» **What is needed**
Your task is to find every line of the listing that includes "Framed" and copy it.
━━━
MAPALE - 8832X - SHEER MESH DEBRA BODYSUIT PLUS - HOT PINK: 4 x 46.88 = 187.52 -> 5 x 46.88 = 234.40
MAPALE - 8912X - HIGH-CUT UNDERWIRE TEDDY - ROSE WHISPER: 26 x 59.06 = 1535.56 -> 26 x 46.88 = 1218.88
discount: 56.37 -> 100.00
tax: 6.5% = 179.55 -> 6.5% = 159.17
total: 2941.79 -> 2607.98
━━━
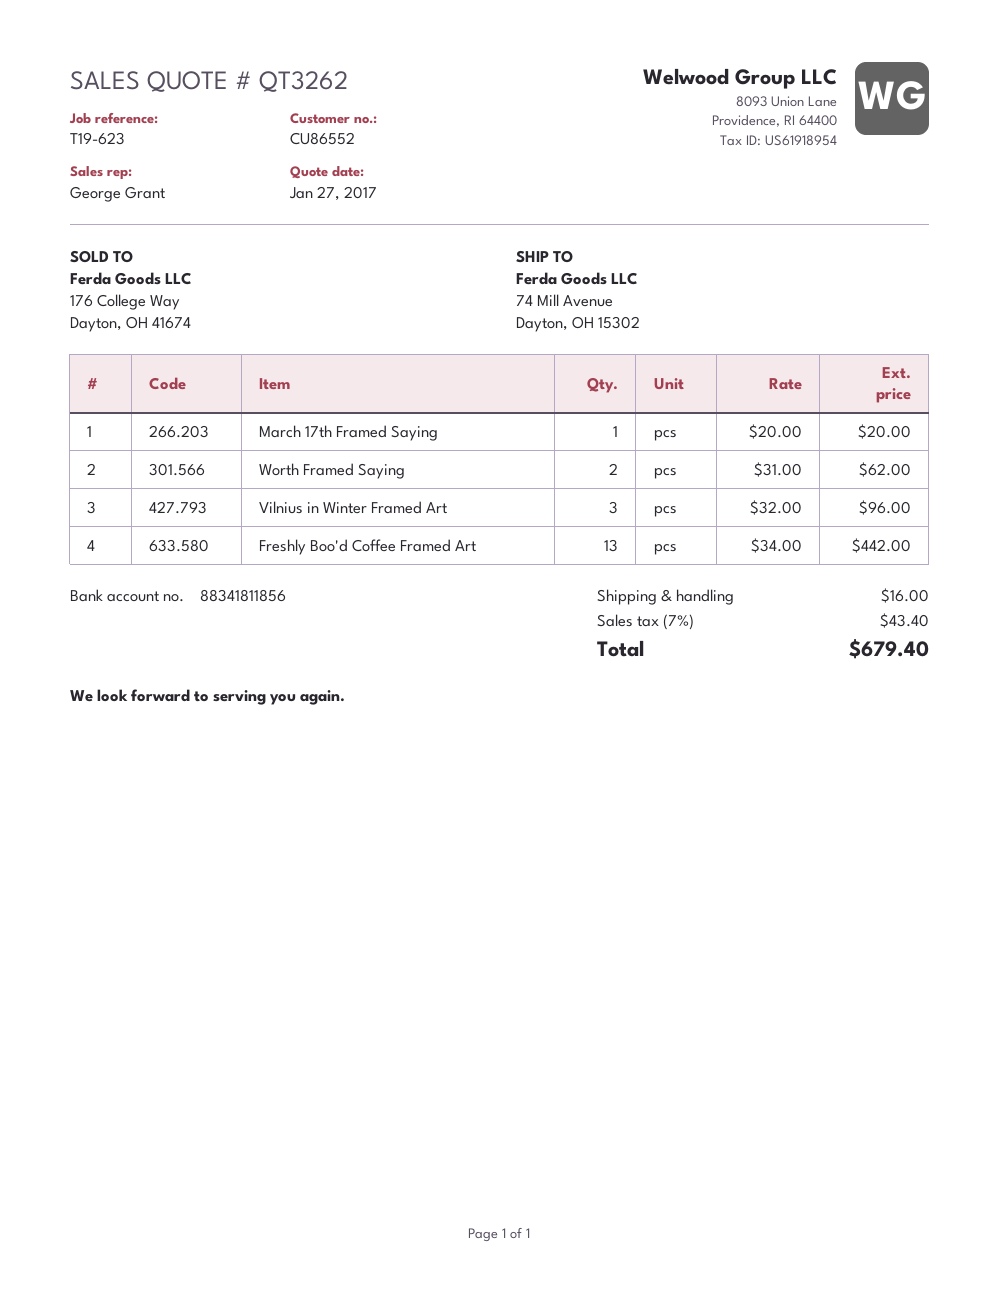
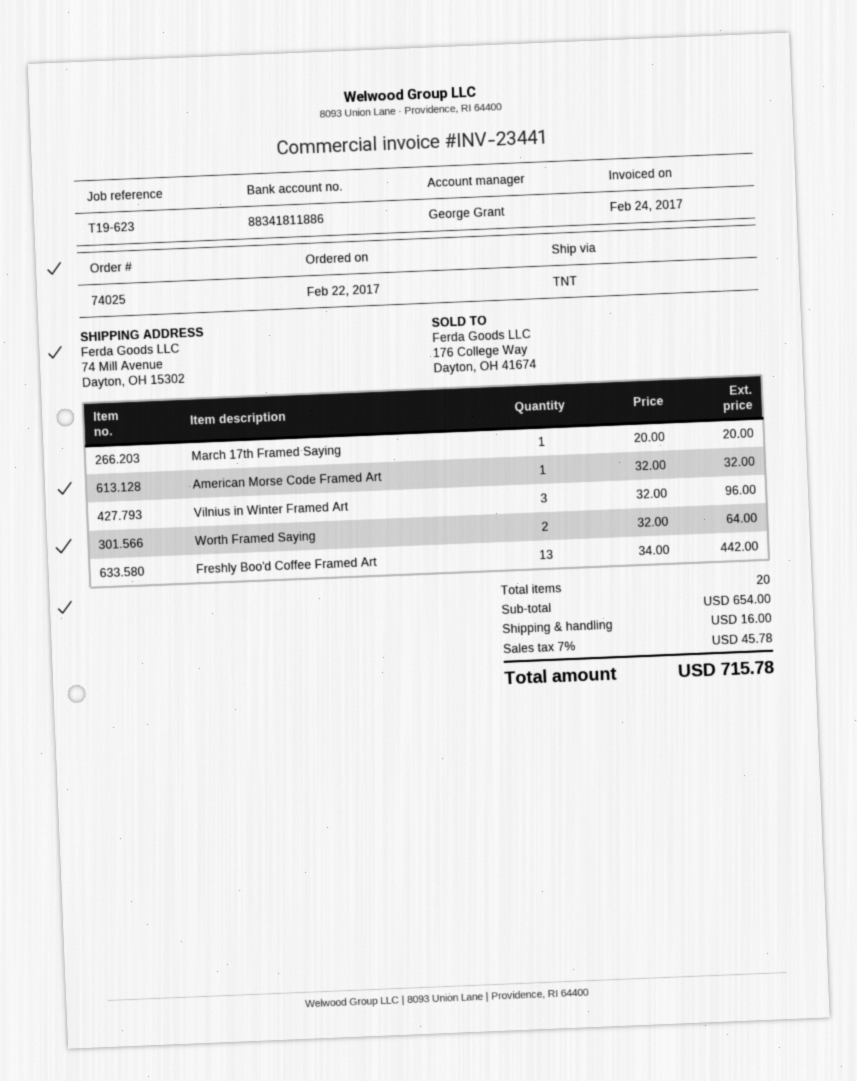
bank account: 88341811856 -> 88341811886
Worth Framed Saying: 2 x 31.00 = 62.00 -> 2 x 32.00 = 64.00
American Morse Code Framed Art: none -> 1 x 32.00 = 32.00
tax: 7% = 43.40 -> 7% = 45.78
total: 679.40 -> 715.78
━━━
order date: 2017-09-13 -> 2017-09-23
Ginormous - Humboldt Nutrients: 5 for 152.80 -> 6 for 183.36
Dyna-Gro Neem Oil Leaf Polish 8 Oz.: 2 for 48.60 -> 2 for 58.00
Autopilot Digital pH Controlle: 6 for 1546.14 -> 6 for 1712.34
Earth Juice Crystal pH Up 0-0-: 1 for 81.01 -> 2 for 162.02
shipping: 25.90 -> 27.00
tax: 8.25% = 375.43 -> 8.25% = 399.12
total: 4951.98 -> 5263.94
━━━
» **Exercise response**
Worth Framed Saying: 2 x 31.00 = 62.00 -> 2 x 32.00 = 64.00
American Morse Code Framed Art: none -> 1 x 32.00 = 32.00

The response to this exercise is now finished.